Change in status under Bern Convention on nature protection could expose burgeoning wolf populations to culling and hunting for sport.
The Council of Europe has backed an EU proposal to downgrade the protection status of wolves from ‘strictly protected’ to ‘protected’ in a move that has prompted a wave of outrage from conservationists who say the move was political rather than science-based.
The European Commission proposed the change to the Bern Convention on the conservation of European wildlife and natural habitats last December as a necessary prequel to amending the EU’s own nature protection law.
This would allow “more flexibility in managing wolf populations”, the EU executive said. President Ursula von der Leyen described the vote as “important news for our rural communities and farmers” and said a “balanced approach” was needed to protect livelihoods.
Von der Leyen lost a family pony to a wolf attack in 2022, and was criticised last year for suggesting the animals also pose a risk to humans.
Newly installed environment commissioner Jessika Roswall recognised the success of conservation measures over the decades, but said the “reality on the ground” was changing. “Ever increasing wolf populations and the risk that this poses has justified to adapt the legal protection status of the wolf,” she said.

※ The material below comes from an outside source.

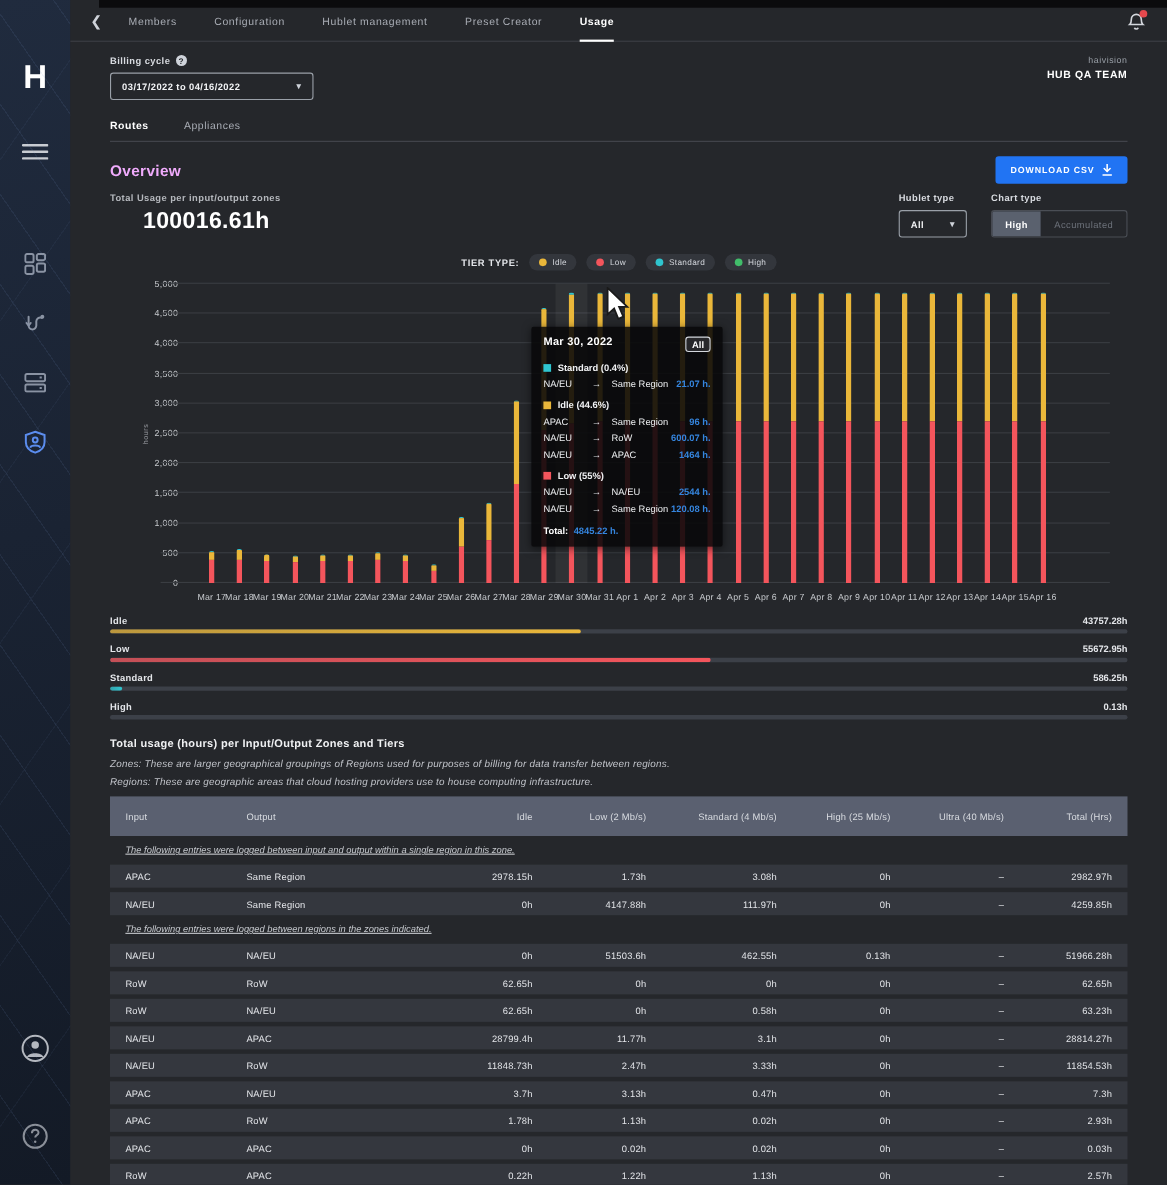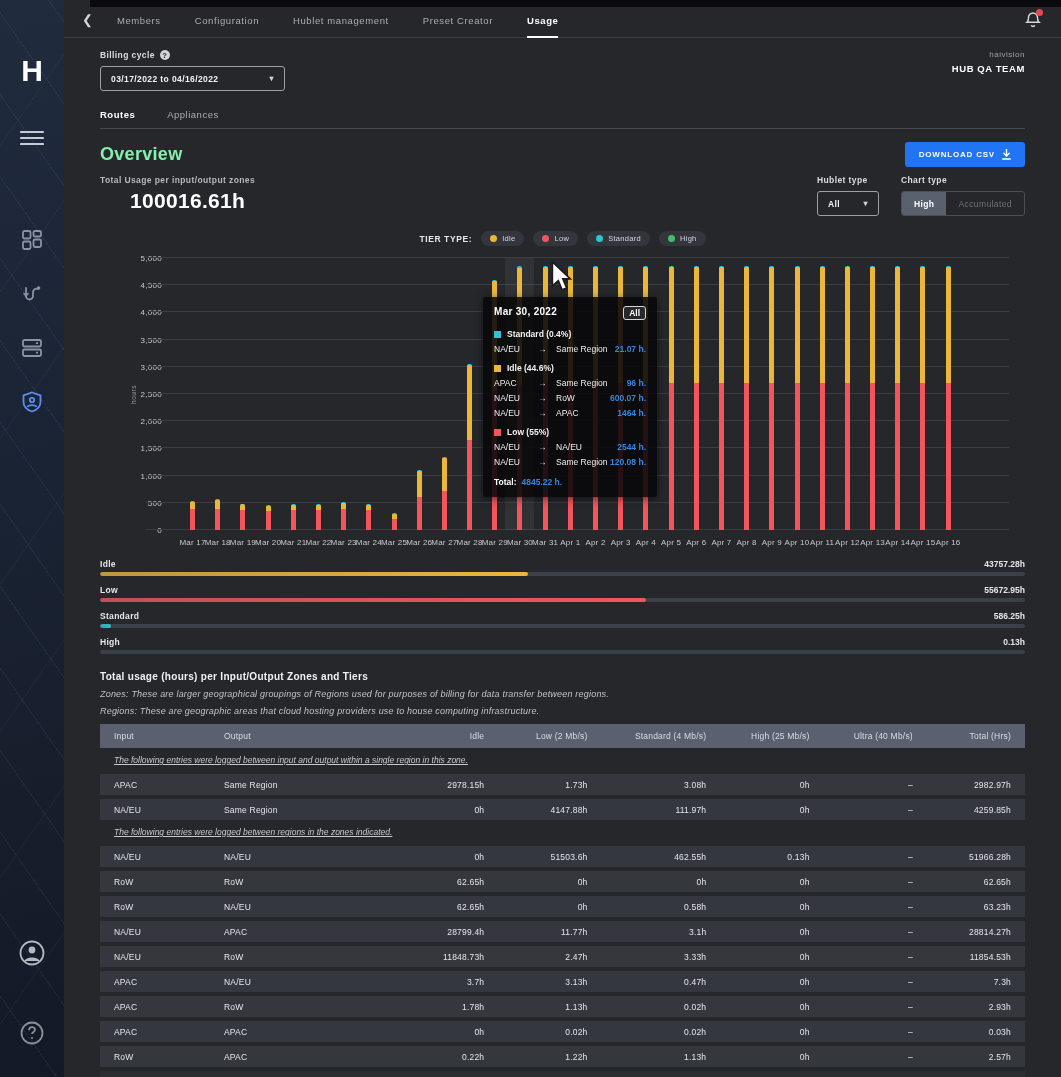"Overview" .ov-title { color: #86efac -> #f0abfc; font-size: 18px -> 14px }
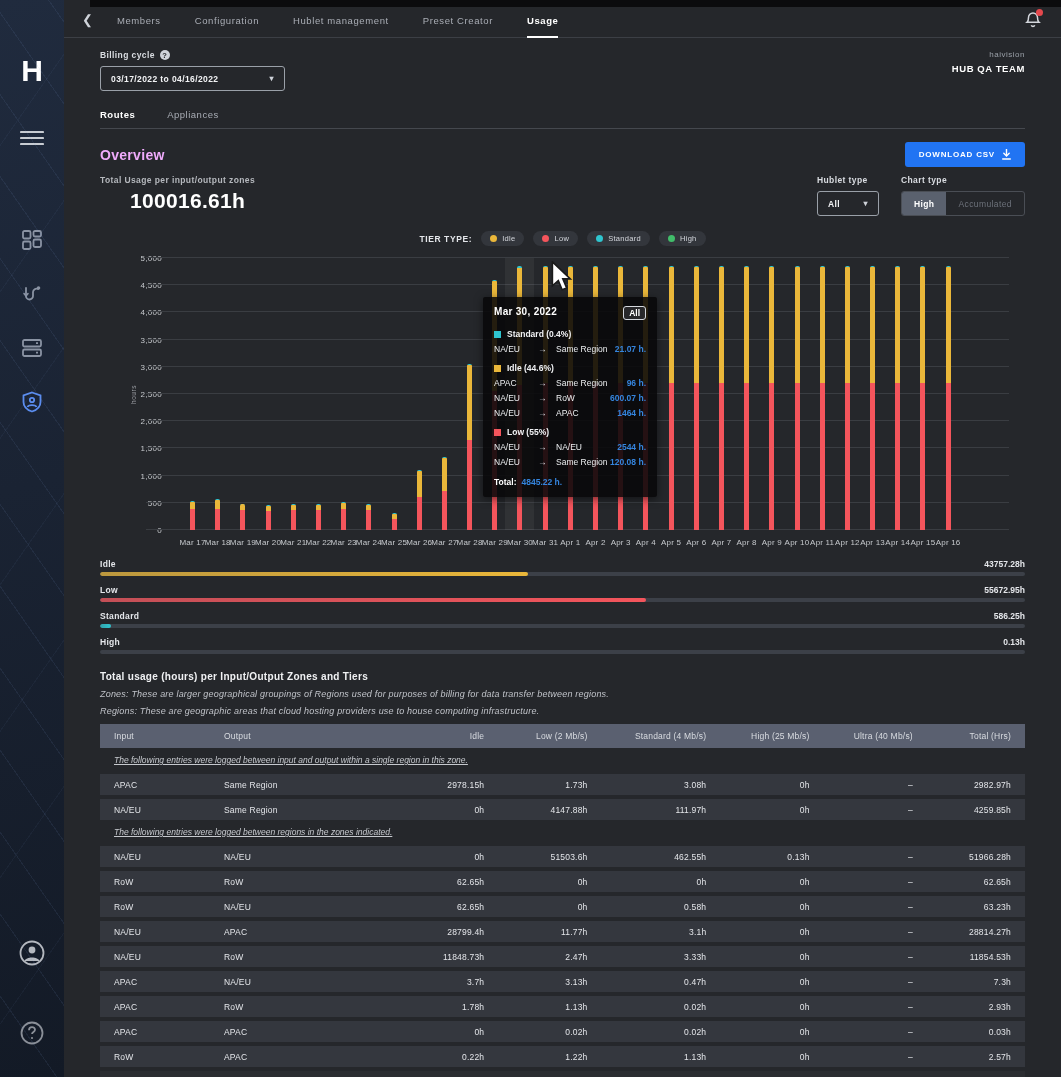"Input" .thead { height: 24px -> 36px }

Green MEP Thomas Waitz said the EU executive had “bowed down” to pressure from a centre-right European People’s Party whose members “irresponsibly fuel anger and fears”. The EPP narrowly failed to block a new Nature Restoration Law this year amid a broader pushback against ‘green deal’ legislation.
A strictly protected species should not be deliberately killed, captured, kept or disturbed, nor their breeding grounds damaged, according to the international agreement ratified by 50 countries in an area encompassing Iceland, Azerbaijan and Tunisia.
The decision taken behind closed doors in Strasbourg by the standing committee to the convention will take effect in three months unless at least a third, or 17, parties to the treaty formally object.
‘Dangerous precedent’
For conservationists, the decision to endorse a proposal they see as the direct result of pressure from the industrial farming and hunting lobby and support from right-wing and populist political groups is bad news for nature protection more broadly.
“The EU decision-making on lowering legal protections for wolves sets a dangerous precedent for other European species, such as bears and lynx,” said Joanna Swabe, head of public affairs at Humane Society International/Europe, who said changes must be based purely on scientific evidence.
“Instead, decisions on wolves have clearly been driven by political expediency and succeed only in appeasing vocal interest groups, such as hunters, who prefer to take recourse to rifles, rather than seeking coexistence with large carnivores,” Swabe said.
For Léa Badoz at Eurogroup for Animals, the wolf has become a “political pawn” in Brussels, where the political balance of power has shifted to the right. “Downgrading protection will not solve the challenges of coexistence nor help farmers,” she said. “It is based on misconceptions, and threatens wolves while failing to provide real support for farmers and local communities.”
These sentiments were echoed by Sofie Ruysschaert at BirdLife Europe and Central Asia, who said the move risks rolling back decades of progress in restoring wolf populations from the verge of extinction. “Instead of investing in science-based coexistence measures between humans and wildlife, leaders have chosen a political narrative that scapegoats wildlife for broader societal challenges.”
A U-turn by Brussels
The EU voted as a bloc, supplying 27 of the votes for its own proposal . In order to pass, at least another seven parties to the convention had to vote in favour to achieve the required two-thirds.
In the end, only five countries – Bosnia-Hercegovina, Monaco, Montenegro and the UK – voted against, while Tunisia and Turkey abstained, according to a source with knowledge of the matter. The Council of Europe told Euronews it would publish full details of the vote on Friday (6 December).
Florencia Sanchez at the European Environmental Bureau said the move by Brussels “undermines European environmental governance and diminishes the credibility of EU environmental policy as one grounded in scientific evidence.”
Today’s vote marks a reversal of the position of the EU, which in 2022 rejected a proposal from Switzerland for the same downgrade in protection status – a proposal that garnered support only from Azerbaijan, Belarus, Georgia, Liechtenstein and Türkiye at the time.
Italian non-profit Green Impact said it plans to challenge the EU Council’s agreement to back the Commission’s proposal in the European Court of Justice, with the group’s president Gaia Angelini calling for a revision of an “obsolete regulatory framework designed in the 1970s and 1980s”.
The Bern convention entered into force in 1982, since when Europe’s wolf population has grown to over 20,000 across all but three member state. In a report that accompanied its proposal last year, the European Commission said numbers had roughly doubled since 2012 and suggested that around one in 1,500 of Europe’s six million sheep are lost to wolf attacks each year.